▶ **To do**: Write out all the data verbatim. Skip images.

▶ **Provided records**:
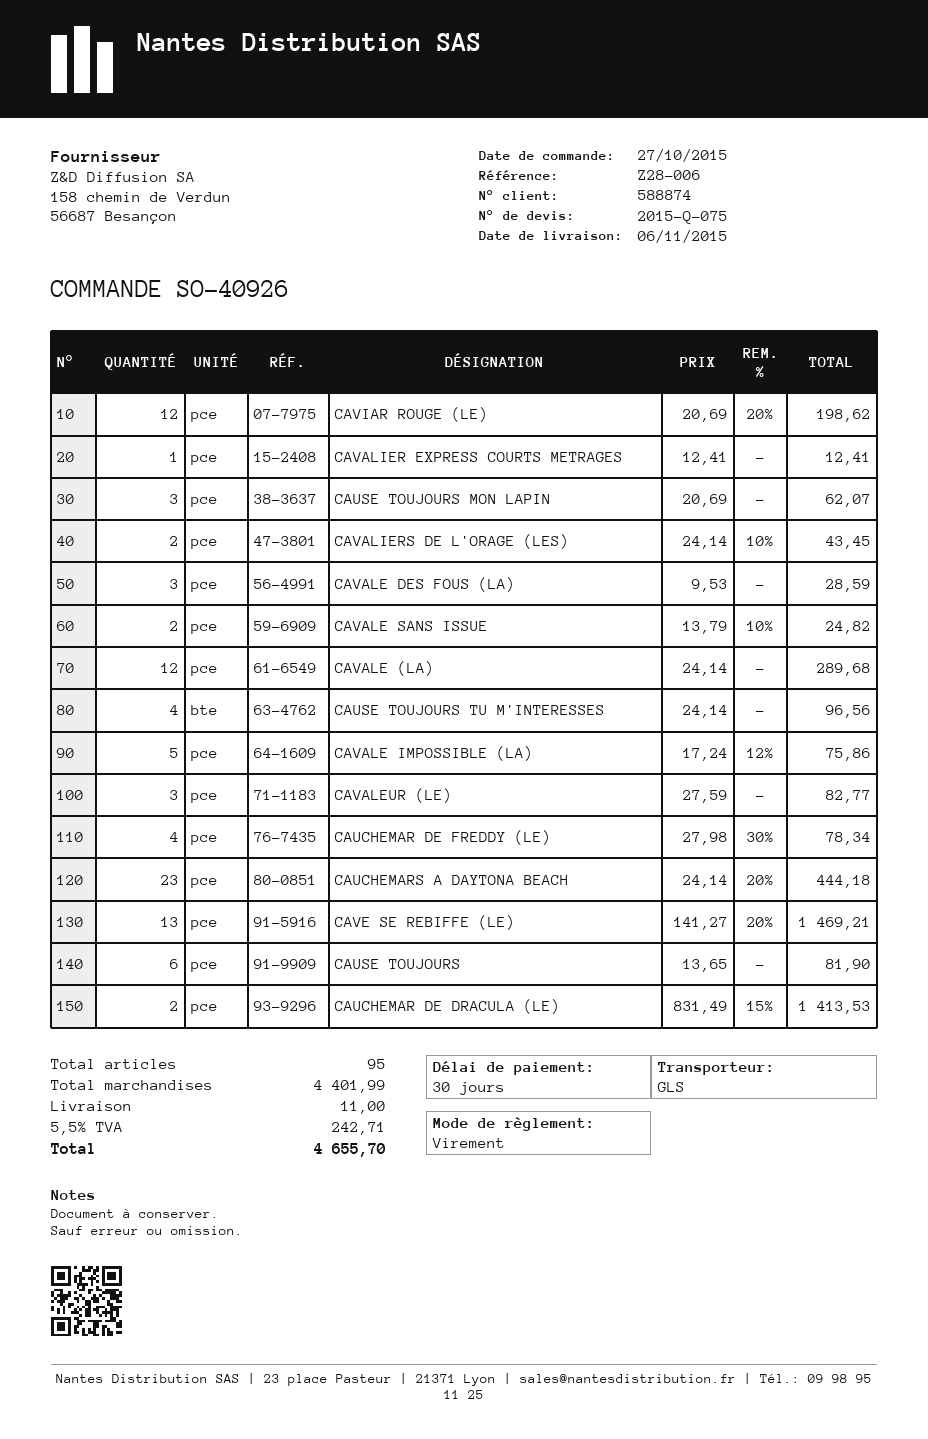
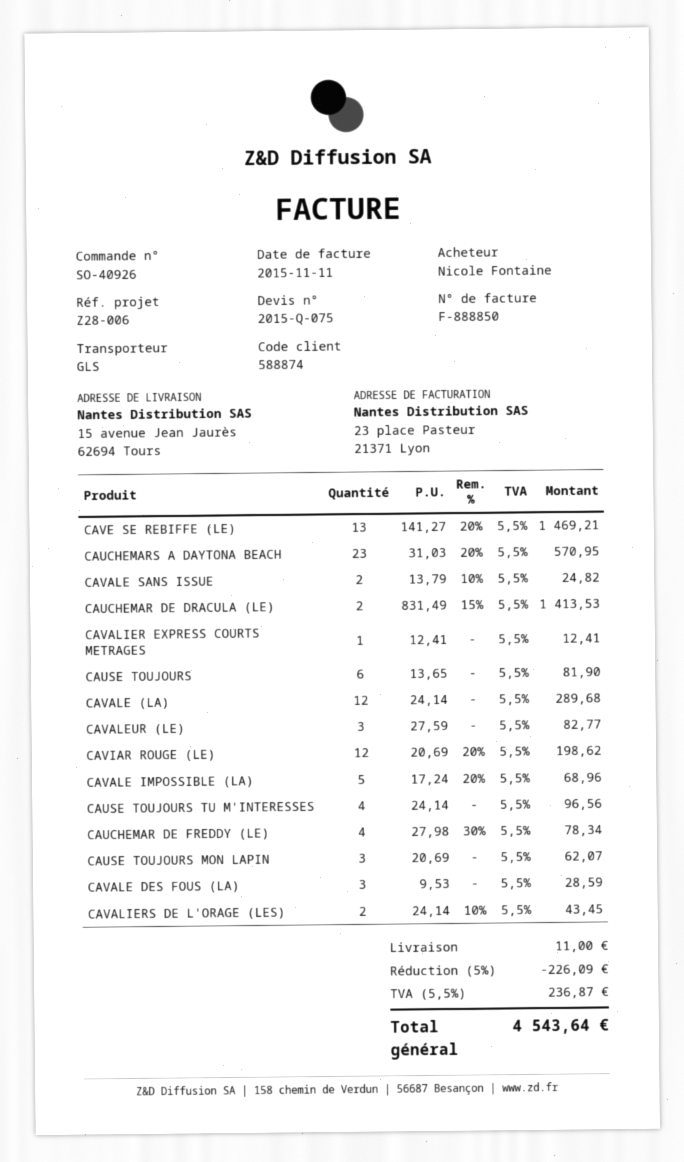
CAVALE IMPOSSIBLE (LA): 5 x 17.24 - 12% = 75.86 -> 5 x 17.24 - 20% = 68.96
CAUCHEMARS A DAYTONA BEACH: 23 x 24.14 - 20% = 444.18 -> 23 x 31.03 - 20% = 570.95
discount: none -> 5% = 226.09
tax: 5.5% = 242.71 -> 5.5% = 236.87
total: 4655.70 -> 4543.64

▶ **Answer below**:
CAVALE IMPOSSIBLE (LA): 5 x 17.24 - 12% = 75.86 -> 5 x 17.24 - 20% = 68.96
CAUCHEMARS A DAYTONA BEACH: 23 x 24.14 - 20% = 444.18 -> 23 x 31.03 - 20% = 570.95
discount: none -> 5% = 226.09
tax: 5.5% = 242.71 -> 5.5% = 236.87
total: 4655.70 -> 4543.64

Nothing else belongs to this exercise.